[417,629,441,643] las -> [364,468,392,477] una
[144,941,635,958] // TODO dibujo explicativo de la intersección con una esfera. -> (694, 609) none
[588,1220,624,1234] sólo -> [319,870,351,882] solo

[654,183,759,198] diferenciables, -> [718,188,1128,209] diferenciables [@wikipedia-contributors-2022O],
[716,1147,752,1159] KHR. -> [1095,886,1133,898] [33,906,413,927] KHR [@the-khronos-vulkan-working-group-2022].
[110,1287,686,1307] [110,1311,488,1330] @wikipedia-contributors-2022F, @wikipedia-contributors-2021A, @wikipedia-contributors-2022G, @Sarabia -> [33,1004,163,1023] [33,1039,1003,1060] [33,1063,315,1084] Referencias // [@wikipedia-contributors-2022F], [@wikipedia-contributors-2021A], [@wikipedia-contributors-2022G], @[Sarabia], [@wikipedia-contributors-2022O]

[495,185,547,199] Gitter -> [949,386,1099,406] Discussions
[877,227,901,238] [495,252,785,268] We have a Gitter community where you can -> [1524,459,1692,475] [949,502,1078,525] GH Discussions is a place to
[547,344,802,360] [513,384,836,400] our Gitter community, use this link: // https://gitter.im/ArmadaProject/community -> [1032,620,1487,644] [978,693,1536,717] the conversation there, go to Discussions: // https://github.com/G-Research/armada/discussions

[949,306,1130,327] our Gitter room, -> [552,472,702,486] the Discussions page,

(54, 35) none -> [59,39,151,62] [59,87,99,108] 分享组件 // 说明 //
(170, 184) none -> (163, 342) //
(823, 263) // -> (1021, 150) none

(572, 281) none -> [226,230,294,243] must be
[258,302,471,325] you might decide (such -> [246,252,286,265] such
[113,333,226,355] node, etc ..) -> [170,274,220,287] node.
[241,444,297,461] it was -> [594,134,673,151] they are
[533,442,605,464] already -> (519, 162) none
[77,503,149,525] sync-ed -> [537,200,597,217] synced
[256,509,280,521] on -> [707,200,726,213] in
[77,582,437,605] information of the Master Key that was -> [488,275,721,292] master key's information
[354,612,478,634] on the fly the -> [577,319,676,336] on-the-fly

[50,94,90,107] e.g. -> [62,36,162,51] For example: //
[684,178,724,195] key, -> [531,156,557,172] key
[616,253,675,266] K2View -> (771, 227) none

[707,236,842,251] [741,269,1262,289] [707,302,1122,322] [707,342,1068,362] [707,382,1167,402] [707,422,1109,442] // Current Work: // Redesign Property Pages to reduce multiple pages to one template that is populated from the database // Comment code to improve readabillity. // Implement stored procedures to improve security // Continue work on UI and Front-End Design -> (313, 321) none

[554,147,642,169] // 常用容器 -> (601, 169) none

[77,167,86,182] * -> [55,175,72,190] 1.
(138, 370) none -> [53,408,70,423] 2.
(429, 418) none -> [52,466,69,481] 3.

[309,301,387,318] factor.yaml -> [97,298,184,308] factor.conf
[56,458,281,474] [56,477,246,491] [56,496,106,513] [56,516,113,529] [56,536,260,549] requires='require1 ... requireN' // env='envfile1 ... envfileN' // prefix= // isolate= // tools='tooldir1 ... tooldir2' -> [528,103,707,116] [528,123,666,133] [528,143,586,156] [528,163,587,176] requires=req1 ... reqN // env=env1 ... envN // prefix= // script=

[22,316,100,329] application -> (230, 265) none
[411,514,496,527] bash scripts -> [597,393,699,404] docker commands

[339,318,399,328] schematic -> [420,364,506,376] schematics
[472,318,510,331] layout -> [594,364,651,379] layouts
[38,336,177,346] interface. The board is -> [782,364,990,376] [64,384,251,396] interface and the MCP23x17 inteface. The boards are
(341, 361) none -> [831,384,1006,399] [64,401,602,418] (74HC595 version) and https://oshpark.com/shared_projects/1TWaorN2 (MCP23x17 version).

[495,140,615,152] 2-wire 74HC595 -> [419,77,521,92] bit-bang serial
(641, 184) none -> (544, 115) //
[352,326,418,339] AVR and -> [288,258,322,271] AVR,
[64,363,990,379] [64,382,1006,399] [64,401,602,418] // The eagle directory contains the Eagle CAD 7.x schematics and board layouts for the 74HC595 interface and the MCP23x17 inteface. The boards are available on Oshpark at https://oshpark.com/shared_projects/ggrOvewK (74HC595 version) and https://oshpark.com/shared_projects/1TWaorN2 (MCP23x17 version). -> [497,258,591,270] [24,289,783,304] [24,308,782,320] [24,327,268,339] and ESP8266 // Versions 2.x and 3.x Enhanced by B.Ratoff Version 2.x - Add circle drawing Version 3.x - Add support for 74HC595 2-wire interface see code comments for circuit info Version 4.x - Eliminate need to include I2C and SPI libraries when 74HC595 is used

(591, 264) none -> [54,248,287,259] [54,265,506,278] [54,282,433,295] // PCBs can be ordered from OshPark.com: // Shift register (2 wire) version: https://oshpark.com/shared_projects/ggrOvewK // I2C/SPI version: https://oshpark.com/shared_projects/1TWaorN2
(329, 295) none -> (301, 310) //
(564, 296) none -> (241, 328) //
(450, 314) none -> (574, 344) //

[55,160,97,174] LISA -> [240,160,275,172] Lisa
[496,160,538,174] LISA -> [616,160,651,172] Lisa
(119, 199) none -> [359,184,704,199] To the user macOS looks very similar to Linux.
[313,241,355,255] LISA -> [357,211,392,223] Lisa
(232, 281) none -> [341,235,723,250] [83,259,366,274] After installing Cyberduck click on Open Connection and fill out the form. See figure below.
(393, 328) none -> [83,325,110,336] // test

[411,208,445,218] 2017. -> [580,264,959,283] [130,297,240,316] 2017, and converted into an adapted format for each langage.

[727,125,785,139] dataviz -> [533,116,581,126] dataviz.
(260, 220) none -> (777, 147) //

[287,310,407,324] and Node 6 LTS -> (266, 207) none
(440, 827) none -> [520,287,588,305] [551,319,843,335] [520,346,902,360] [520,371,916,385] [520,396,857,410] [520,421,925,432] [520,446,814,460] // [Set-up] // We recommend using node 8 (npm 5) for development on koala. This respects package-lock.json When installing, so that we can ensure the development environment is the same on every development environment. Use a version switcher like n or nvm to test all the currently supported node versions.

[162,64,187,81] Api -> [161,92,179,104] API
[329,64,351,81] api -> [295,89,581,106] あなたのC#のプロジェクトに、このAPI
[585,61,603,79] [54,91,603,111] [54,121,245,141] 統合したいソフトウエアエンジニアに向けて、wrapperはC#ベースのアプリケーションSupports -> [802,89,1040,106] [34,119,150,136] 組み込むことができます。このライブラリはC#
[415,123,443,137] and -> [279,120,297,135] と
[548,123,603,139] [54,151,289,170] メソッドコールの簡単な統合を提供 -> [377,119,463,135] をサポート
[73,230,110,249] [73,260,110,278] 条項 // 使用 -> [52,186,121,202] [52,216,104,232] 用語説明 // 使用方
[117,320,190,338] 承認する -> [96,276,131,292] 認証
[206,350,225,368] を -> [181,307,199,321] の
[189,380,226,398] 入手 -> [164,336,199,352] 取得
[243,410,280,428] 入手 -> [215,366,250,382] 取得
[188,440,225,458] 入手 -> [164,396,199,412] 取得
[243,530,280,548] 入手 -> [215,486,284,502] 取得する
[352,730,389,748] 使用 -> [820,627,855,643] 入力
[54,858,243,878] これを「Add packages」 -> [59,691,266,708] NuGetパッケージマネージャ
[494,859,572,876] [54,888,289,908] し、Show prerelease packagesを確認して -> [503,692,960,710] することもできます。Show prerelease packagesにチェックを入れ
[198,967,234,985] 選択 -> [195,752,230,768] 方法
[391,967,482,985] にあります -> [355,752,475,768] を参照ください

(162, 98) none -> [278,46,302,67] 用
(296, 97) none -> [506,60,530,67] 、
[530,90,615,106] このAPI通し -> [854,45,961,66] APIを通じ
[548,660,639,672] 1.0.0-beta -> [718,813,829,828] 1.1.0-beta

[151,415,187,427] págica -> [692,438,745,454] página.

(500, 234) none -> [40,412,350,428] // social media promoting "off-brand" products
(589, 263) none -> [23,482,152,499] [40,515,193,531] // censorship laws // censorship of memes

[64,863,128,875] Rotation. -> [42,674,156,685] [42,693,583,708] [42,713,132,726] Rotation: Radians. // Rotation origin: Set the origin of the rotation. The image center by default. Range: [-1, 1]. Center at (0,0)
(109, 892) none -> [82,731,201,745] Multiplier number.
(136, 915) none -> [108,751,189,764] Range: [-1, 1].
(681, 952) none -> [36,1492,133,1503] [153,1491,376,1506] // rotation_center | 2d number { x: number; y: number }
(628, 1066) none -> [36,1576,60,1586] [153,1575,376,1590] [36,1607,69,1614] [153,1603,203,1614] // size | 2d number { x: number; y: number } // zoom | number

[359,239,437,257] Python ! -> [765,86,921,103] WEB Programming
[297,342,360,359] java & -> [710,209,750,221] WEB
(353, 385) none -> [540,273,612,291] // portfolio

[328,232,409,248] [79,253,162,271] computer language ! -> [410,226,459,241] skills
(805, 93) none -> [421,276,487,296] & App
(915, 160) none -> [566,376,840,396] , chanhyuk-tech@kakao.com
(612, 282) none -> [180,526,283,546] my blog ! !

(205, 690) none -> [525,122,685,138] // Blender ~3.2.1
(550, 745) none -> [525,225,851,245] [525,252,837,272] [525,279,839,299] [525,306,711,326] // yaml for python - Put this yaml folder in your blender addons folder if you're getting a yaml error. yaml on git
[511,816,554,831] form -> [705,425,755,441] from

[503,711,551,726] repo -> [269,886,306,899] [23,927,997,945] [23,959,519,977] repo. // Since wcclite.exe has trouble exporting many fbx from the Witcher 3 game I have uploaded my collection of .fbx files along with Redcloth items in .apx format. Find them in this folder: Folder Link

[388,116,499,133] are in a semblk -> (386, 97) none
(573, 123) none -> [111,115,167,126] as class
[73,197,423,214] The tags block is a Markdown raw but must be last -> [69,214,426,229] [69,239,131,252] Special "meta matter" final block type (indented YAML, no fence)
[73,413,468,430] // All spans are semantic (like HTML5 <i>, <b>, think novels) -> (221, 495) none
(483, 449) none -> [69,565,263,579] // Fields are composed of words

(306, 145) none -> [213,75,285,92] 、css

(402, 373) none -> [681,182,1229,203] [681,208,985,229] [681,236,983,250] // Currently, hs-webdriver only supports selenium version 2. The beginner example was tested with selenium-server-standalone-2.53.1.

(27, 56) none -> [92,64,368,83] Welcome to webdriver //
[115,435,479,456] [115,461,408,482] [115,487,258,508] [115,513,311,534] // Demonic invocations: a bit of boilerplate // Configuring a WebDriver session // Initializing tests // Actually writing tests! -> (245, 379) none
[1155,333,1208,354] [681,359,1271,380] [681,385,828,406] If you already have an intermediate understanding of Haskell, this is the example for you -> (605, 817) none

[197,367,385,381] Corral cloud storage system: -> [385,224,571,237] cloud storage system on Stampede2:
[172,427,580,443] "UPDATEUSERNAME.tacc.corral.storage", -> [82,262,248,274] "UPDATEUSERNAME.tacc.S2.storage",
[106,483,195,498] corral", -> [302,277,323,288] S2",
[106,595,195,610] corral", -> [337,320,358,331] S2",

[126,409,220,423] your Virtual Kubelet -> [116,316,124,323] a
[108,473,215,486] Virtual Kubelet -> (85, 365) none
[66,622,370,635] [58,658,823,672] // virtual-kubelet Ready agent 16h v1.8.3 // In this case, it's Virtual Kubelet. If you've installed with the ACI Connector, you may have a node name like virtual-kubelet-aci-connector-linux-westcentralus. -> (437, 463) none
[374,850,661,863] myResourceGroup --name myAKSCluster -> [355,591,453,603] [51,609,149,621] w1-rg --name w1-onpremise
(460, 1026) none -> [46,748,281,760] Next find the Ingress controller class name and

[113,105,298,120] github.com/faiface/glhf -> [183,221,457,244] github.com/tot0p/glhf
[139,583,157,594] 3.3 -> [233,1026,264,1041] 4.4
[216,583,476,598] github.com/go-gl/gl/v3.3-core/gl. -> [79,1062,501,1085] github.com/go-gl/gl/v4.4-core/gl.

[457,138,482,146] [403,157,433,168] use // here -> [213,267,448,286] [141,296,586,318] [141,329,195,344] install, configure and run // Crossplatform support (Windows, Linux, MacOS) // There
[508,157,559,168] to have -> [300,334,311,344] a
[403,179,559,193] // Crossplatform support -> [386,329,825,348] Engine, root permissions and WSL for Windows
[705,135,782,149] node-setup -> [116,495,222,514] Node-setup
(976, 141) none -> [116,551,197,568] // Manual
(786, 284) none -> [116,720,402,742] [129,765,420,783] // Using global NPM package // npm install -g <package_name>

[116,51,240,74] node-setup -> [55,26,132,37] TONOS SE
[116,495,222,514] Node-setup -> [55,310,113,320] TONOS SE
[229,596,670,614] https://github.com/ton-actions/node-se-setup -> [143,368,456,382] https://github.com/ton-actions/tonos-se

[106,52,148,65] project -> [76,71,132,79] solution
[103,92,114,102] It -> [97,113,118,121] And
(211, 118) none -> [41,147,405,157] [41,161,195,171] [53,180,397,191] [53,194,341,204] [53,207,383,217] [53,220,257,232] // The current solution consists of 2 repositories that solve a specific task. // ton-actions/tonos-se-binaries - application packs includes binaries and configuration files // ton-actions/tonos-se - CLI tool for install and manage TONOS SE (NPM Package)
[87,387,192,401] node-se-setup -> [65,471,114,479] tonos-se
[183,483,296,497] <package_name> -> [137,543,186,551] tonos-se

=-=-=-=-=

-- EXERCISE BRIEF --
Gather, from the listing above, every line carrying the word "files".

-- WRITTEN RESPONSE --
[503,711,551,726] repo -> [269,886,306,899] [23,927,997,945] [23,959,519,977] repo. // Since wcclite.exe has trouble exporting many fbx from the Witcher 3 game I have uploaded my collection of .fbx files along with Redcloth items in .apx format. Find them in this folder: Folder Link
(211, 118) none -> [41,147,405,157] [41,161,195,171] [53,180,397,191] [53,194,341,204] [53,207,383,217] [53,220,257,232] // The current solution consists of 2 repositories that solve a specific task. // ton-actions/tonos-se-binaries - application packs includes binaries and configuration files // ton-actions/tonos-se - CLI tool for install and manage TONOS SE (NPM Package)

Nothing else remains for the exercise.